MATERIAL SHOWN:
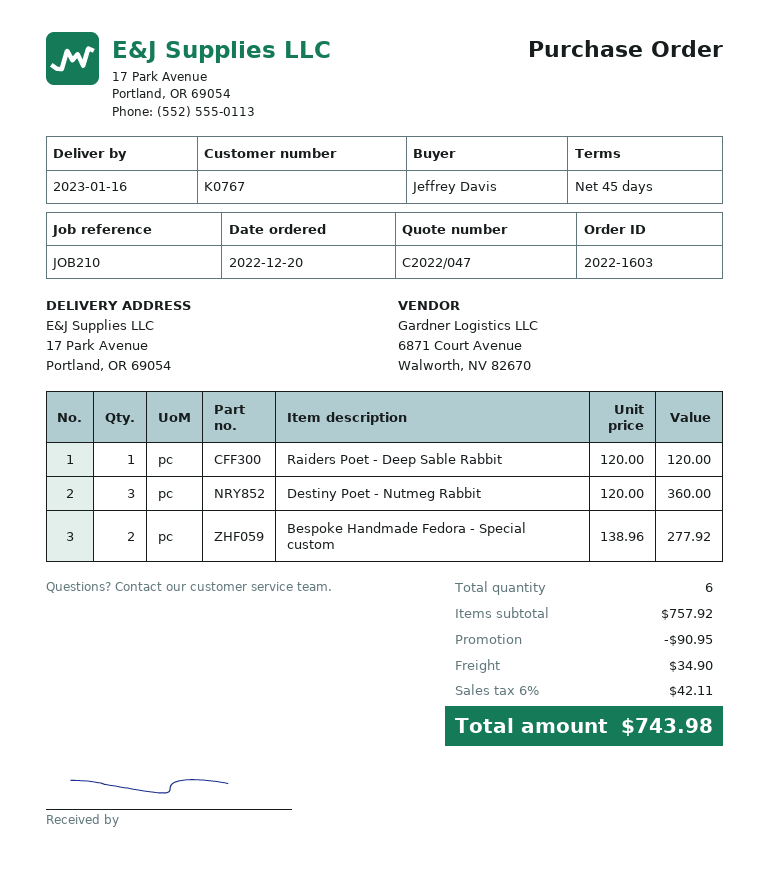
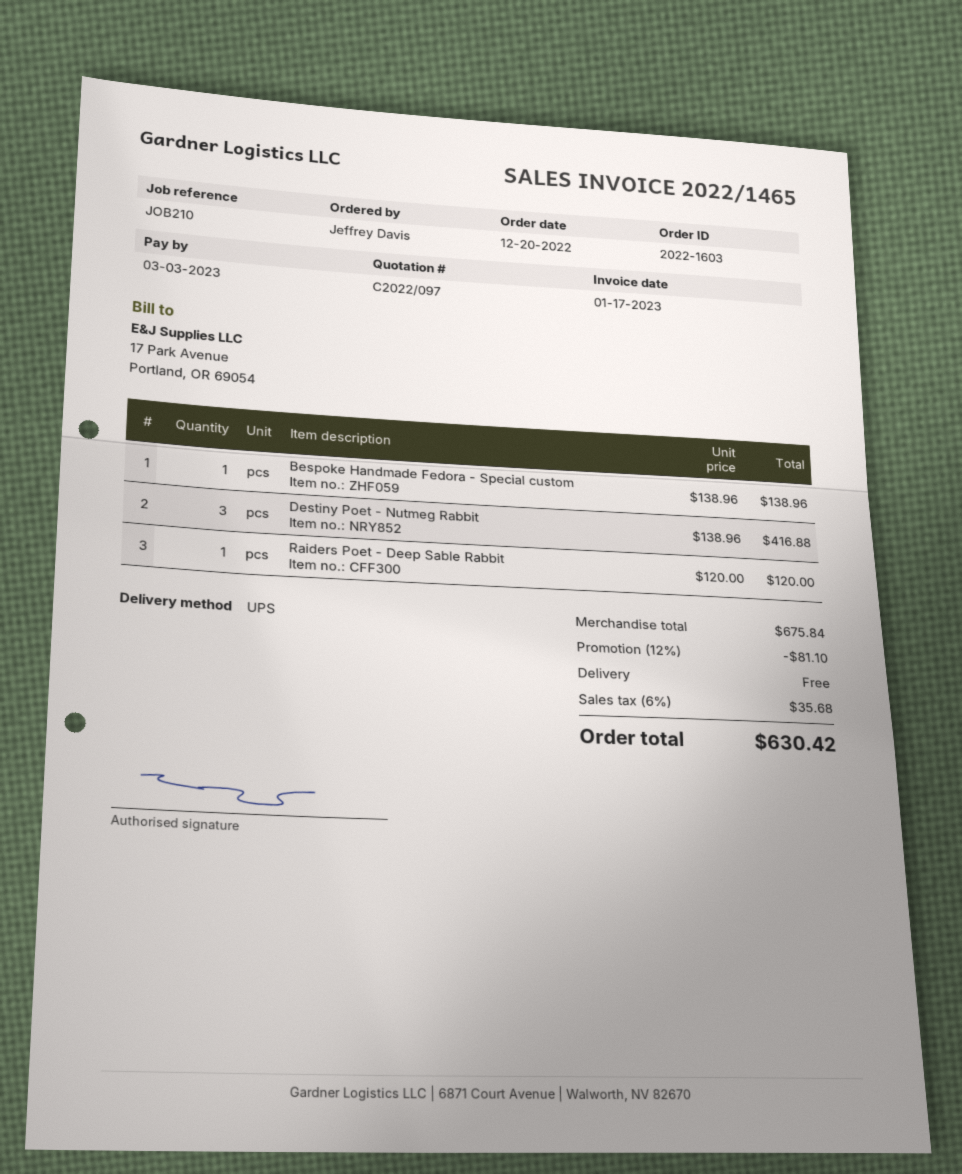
quote number: C2022/047 -> C2022/097
Destiny Poet - Nutmeg Rabbit: 3 x 120.00 = 360.00 -> 3 x 138.96 = 416.88
Bespoke Handmade Fedora - Special custom: 2 x 138.96 = 277.92 -> 1 x 138.96 = 138.96
subtotal: 757.92 -> 675.84
discount: 90.95 -> 81.10
shipping: 34.90 -> 0.00
tax: 6% = 42.11 -> 6% = 35.68
total: 743.98 -> 630.42

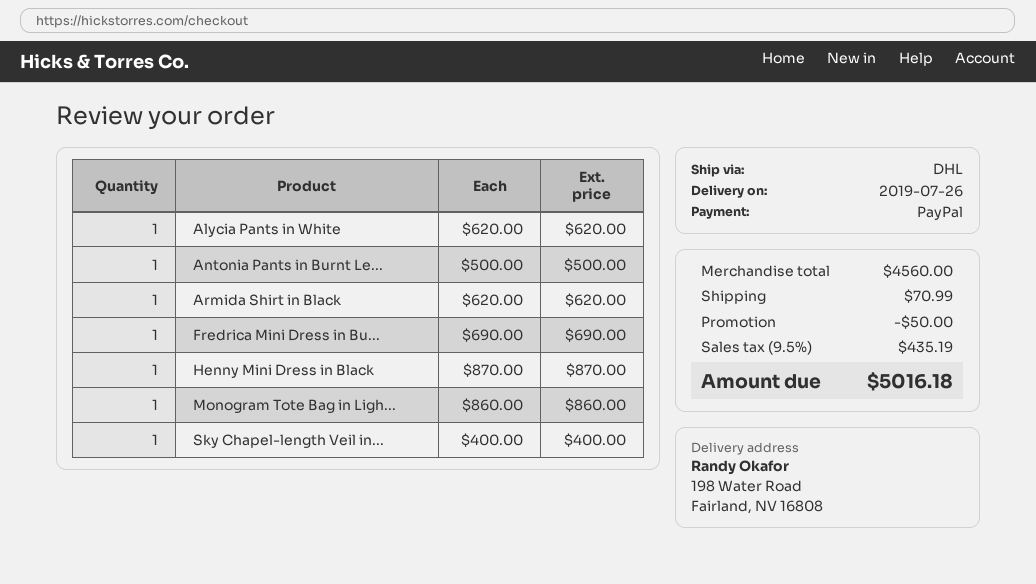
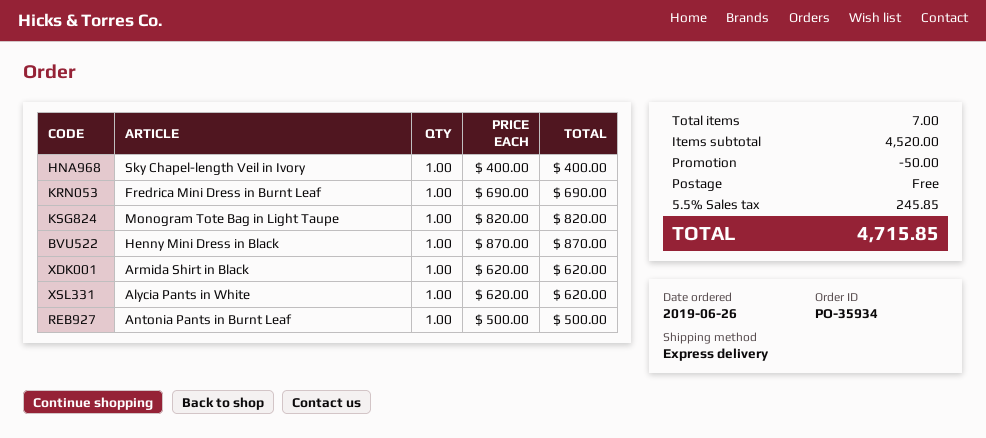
shipping method: DHL -> express
Monogram Tote Bag in Ligh...: 1 x 860.00 = 860.00 -> 1 x 820.00 = 820.00
subtotal: 4560.00 -> 4520.00
shipping: 70.99 -> 0.00
tax: 9.5% = 435.19 -> 5.5% = 245.85
total: 5016.18 -> 4715.85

WHAT THE TASK REQUIRES: All entries must be output unchanged, with every picture omitted.

RESPONSE FOR THIS EXERCISE:
quote number: C2022/047 -> C2022/097
Destiny Poet - Nutmeg Rabbit: 3 x 120.00 = 360.00 -> 3 x 138.96 = 416.88
Bespoke Handmade Fedora - Special custom: 2 x 138.96 = 277.92 -> 1 x 138.96 = 138.96
subtotal: 757.92 -> 675.84
discount: 90.95 -> 81.10
shipping: 34.90 -> 0.00
tax: 6% = 42.11 -> 6% = 35.68
total: 743.98 -> 630.42

shipping method: DHL -> express
Monogram Tote Bag in Ligh...: 1 x 860.00 = 860.00 -> 1 x 820.00 = 820.00
subtotal: 4560.00 -> 4520.00
shipping: 70.99 -> 0.00
tax: 9.5% = 435.19 -> 5.5% = 245.85
total: 5016.18 -> 4715.85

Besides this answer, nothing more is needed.